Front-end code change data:
^^^^^^^^

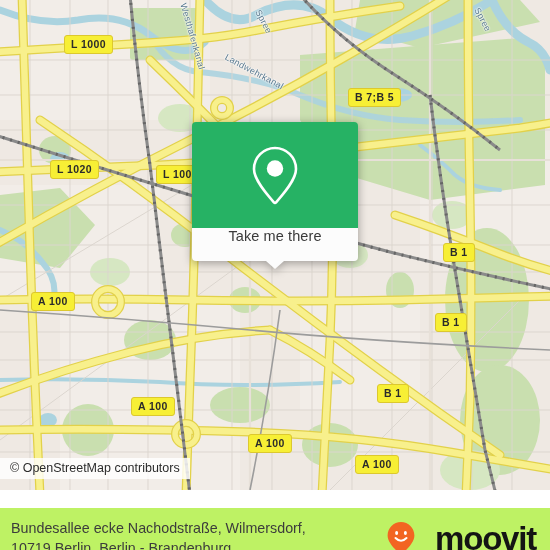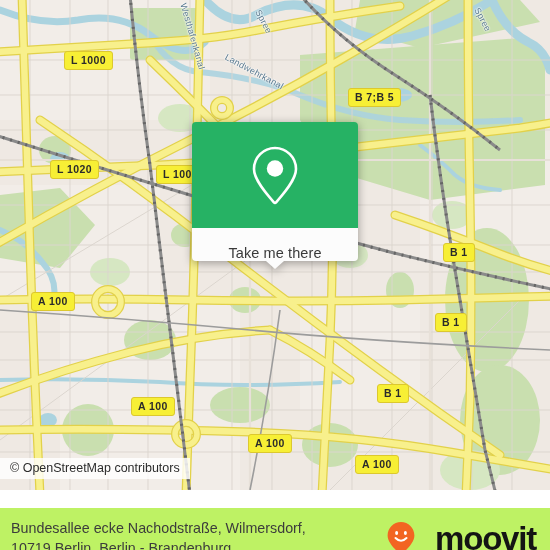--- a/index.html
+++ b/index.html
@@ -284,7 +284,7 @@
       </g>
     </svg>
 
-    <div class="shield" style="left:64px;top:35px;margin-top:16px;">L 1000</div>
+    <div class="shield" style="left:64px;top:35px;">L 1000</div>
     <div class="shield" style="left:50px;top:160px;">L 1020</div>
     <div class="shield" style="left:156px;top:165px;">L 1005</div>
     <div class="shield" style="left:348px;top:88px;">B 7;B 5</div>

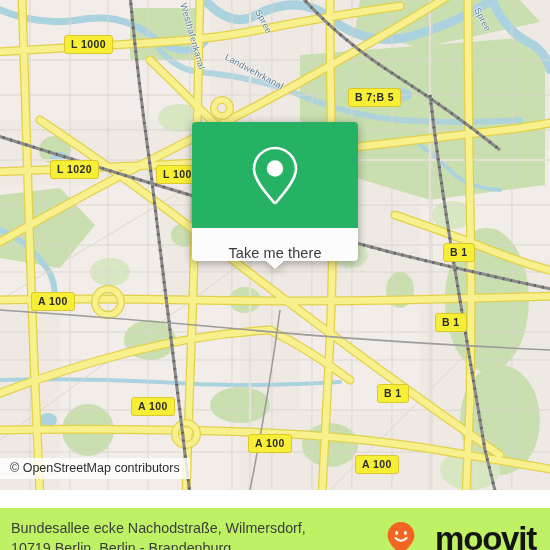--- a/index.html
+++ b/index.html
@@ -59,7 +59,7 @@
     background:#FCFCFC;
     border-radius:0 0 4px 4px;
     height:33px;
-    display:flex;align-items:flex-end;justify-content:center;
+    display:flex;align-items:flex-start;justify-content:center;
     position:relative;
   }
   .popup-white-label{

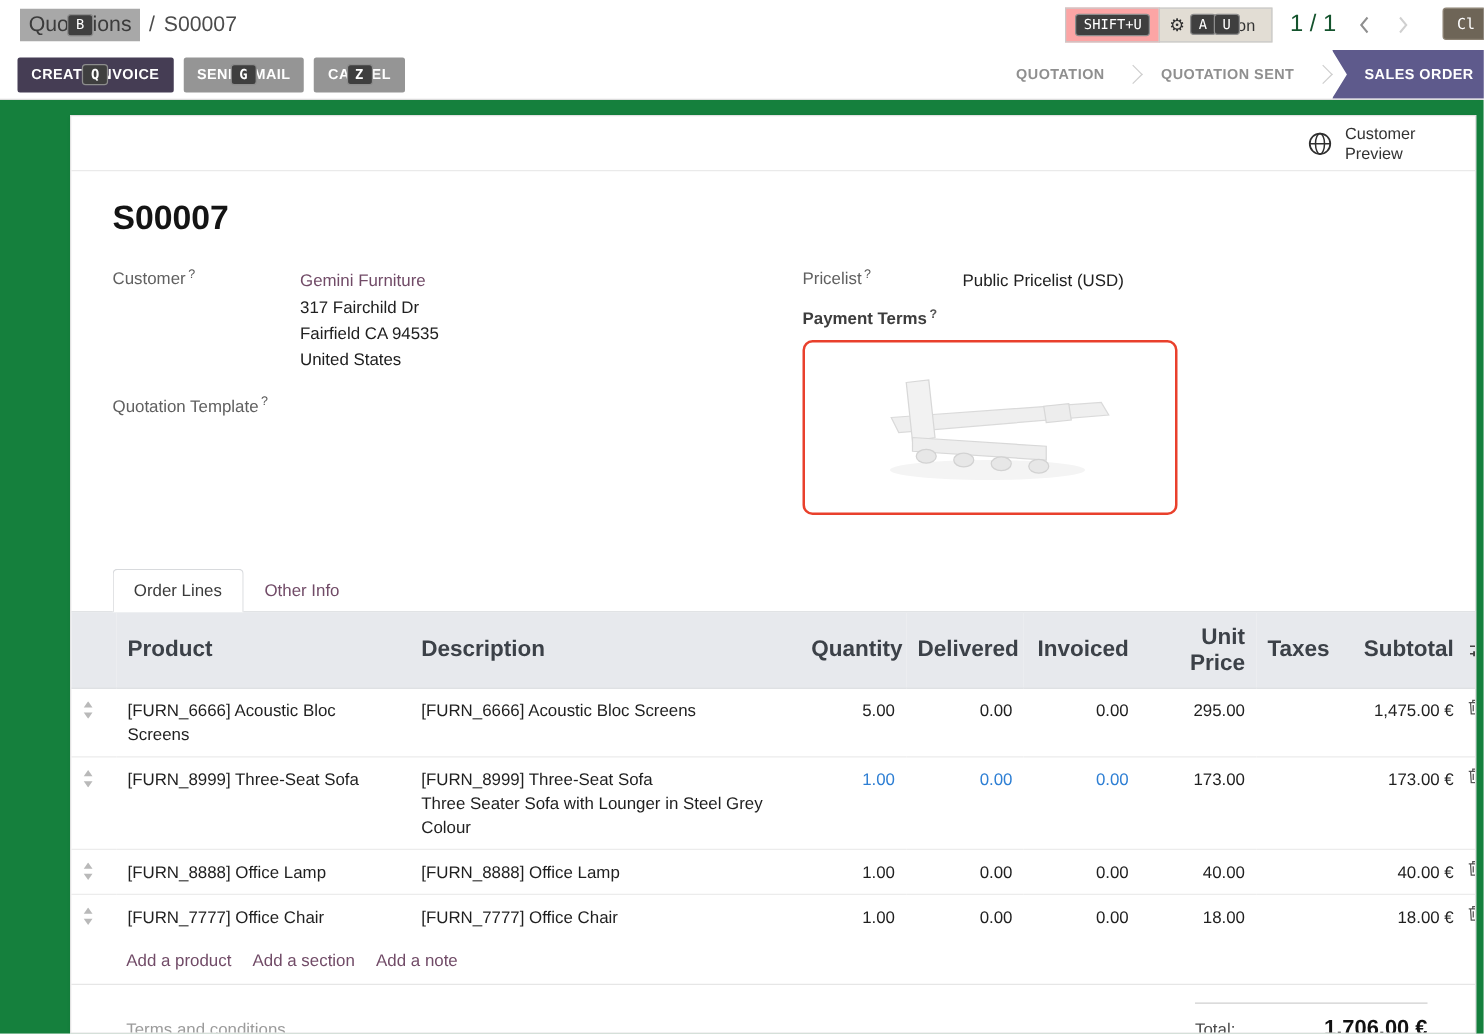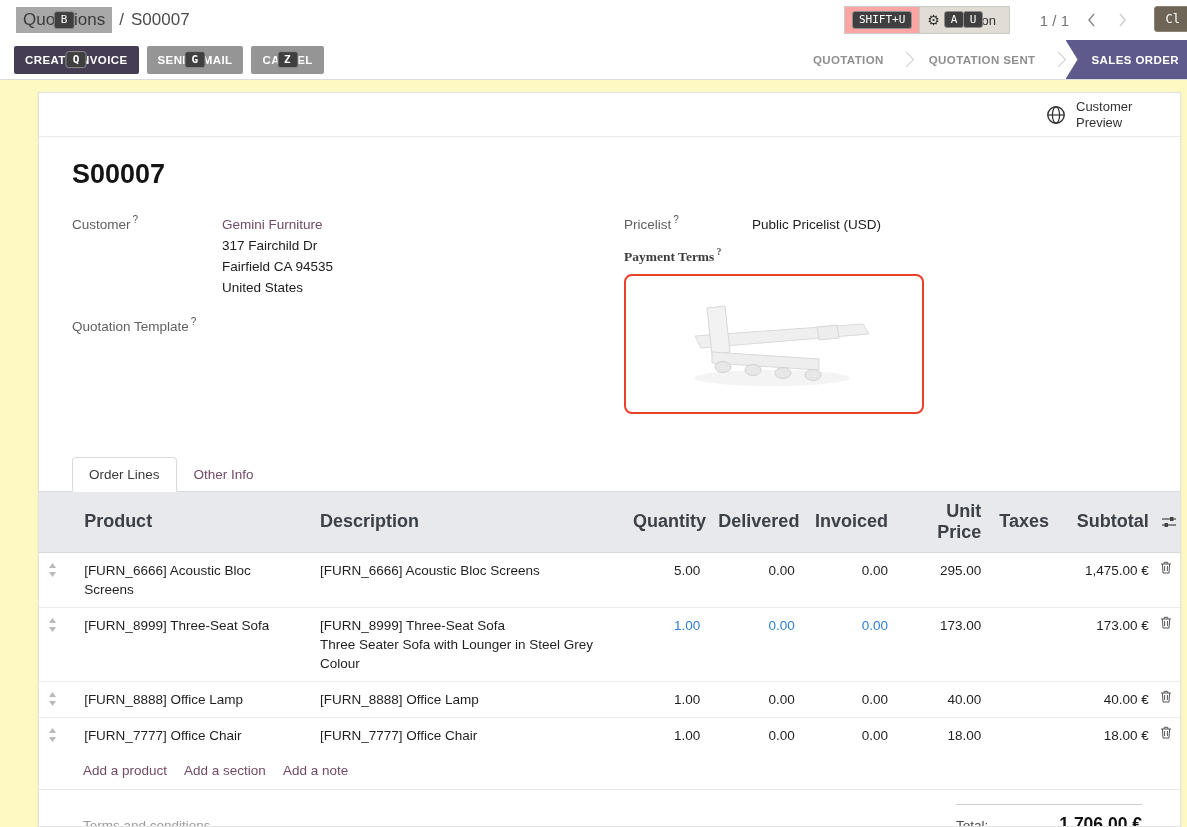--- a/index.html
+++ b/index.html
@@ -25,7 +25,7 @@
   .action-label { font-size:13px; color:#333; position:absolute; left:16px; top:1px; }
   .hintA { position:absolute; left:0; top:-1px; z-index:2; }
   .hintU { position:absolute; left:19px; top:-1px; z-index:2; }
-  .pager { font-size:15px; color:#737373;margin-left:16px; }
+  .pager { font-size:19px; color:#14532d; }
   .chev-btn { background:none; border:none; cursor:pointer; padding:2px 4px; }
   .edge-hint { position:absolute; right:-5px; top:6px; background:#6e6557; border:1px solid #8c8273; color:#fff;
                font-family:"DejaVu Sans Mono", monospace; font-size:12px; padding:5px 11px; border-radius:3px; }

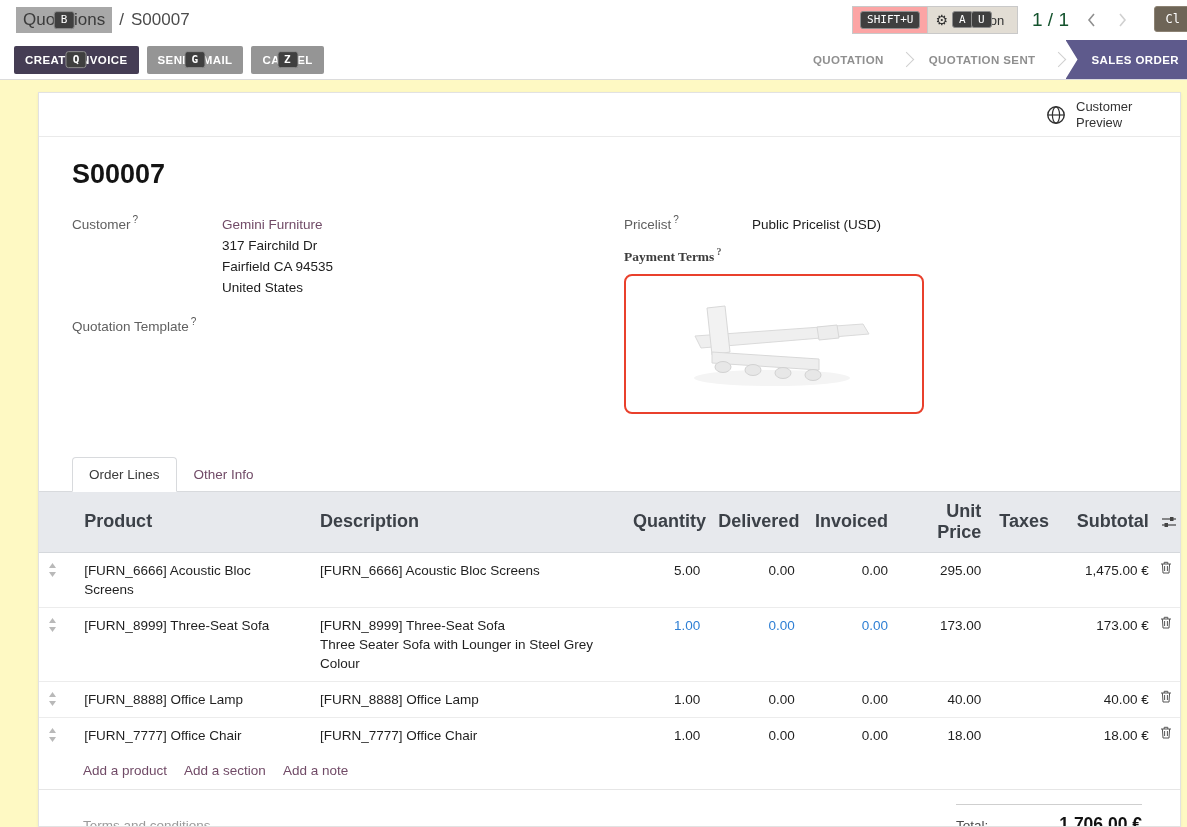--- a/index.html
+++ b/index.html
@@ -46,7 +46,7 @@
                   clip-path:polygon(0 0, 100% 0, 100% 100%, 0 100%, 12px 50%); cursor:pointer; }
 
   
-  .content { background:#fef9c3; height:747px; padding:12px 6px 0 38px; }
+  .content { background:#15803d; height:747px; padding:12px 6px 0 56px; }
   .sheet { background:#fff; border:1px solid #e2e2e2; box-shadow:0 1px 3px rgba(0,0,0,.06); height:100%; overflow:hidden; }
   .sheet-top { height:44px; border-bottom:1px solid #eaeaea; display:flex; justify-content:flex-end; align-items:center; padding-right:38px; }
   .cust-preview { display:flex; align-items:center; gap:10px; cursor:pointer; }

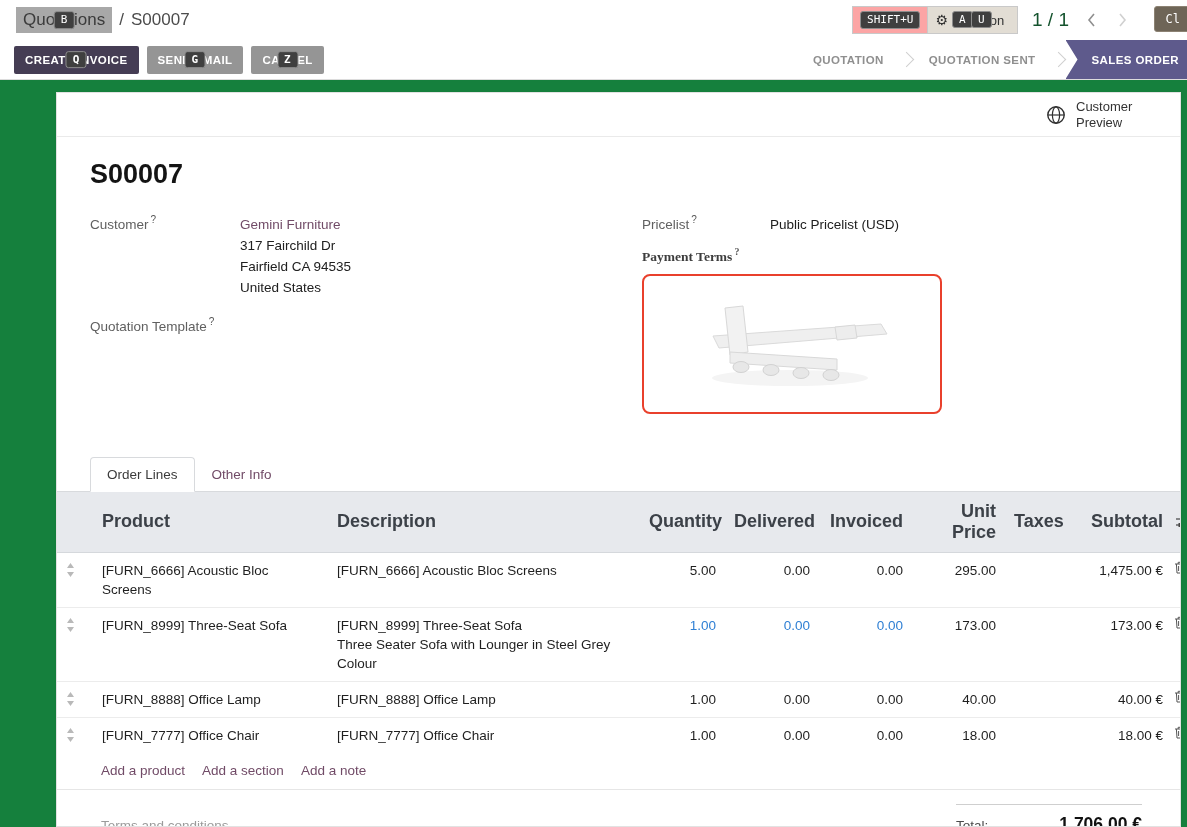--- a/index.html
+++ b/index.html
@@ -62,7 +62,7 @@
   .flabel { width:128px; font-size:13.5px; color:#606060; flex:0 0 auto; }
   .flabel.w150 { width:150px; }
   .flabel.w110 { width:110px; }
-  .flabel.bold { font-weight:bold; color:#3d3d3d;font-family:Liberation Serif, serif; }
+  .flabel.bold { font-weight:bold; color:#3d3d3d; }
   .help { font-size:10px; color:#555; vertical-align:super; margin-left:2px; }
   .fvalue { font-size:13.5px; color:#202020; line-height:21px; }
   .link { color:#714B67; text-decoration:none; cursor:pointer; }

^^^^^^^^

§ REQUIRED WORK
Pictures are to be omitted; set down the rest of the entries exactly as given.

§ SOLUTION
--- a/index.html
+++ b/index.html
@@ -284,7 +284,7 @@
       </g>
     </svg>
 
-    <div class="shield" style="left:64px;top:35px;margin-top:16px;">L 1000</div>
+    <div class="shield" style="left:64px;top:35px;">L 1000</div>
     <div class="shield" style="left:50px;top:160px;">L 1020</div>
     <div class="shield" style="left:156px;top:165px;">L 1005</div>
     <div class="shield" style="left:348px;top:88px;">B 7;B 5</div>

--- a/index.html
+++ b/index.html
@@ -59,7 +59,7 @@
     background:#FCFCFC;
     border-radius:0 0 4px 4px;
     height:33px;
-    display:flex;align-items:flex-end;justify-content:center;
+    display:flex;align-items:flex-start;justify-content:center;
     position:relative;
   }
   .popup-white-label{

--- a/index.html
+++ b/index.html
@@ -25,7 +25,7 @@
   .action-label { font-size:13px; color:#333; position:absolute; left:16px; top:1px; }
   .hintA { position:absolute; left:0; top:-1px; z-index:2; }
   .hintU { position:absolute; left:19px; top:-1px; z-index:2; }
-  .pager { font-size:15px; color:#737373;margin-left:16px; }
+  .pager { font-size:19px; color:#14532d; }
   .chev-btn { background:none; border:none; cursor:pointer; padding:2px 4px; }
   .edge-hint { position:absolute; right:-5px; top:6px; background:#6e6557; border:1px solid #8c8273; color:#fff;
                font-family:"DejaVu Sans Mono", monospace; font-size:12px; padding:5px 11px; border-radius:3px; }

--- a/index.html
+++ b/index.html
@@ -46,7 +46,7 @@
                   clip-path:polygon(0 0, 100% 0, 100% 100%, 0 100%, 12px 50%); cursor:pointer; }
 
   
-  .content { background:#fef9c3; height:747px; padding:12px 6px 0 38px; }
+  .content { background:#15803d; height:747px; padding:12px 6px 0 56px; }
   .sheet { background:#fff; border:1px solid #e2e2e2; box-shadow:0 1px 3px rgba(0,0,0,.06); height:100%; overflow:hidden; }
   .sheet-top { height:44px; border-bottom:1px solid #eaeaea; display:flex; justify-content:flex-end; align-items:center; padding-right:38px; }
   .cust-preview { display:flex; align-items:center; gap:10px; cursor:pointer; }

--- a/index.html
+++ b/index.html
@@ -62,7 +62,7 @@
   .flabel { width:128px; font-size:13.5px; color:#606060; flex:0 0 auto; }
   .flabel.w150 { width:150px; }
   .flabel.w110 { width:110px; }
-  .flabel.bold { font-weight:bold; color:#3d3d3d;font-family:Liberation Serif, serif; }
+  .flabel.bold { font-weight:bold; color:#3d3d3d; }
   .help { font-size:10px; color:#555; vertical-align:super; margin-left:2px; }
   .fvalue { font-size:13.5px; color:#202020; line-height:21px; }
   .link { color:#714B67; text-decoration:none; cursor:pointer; }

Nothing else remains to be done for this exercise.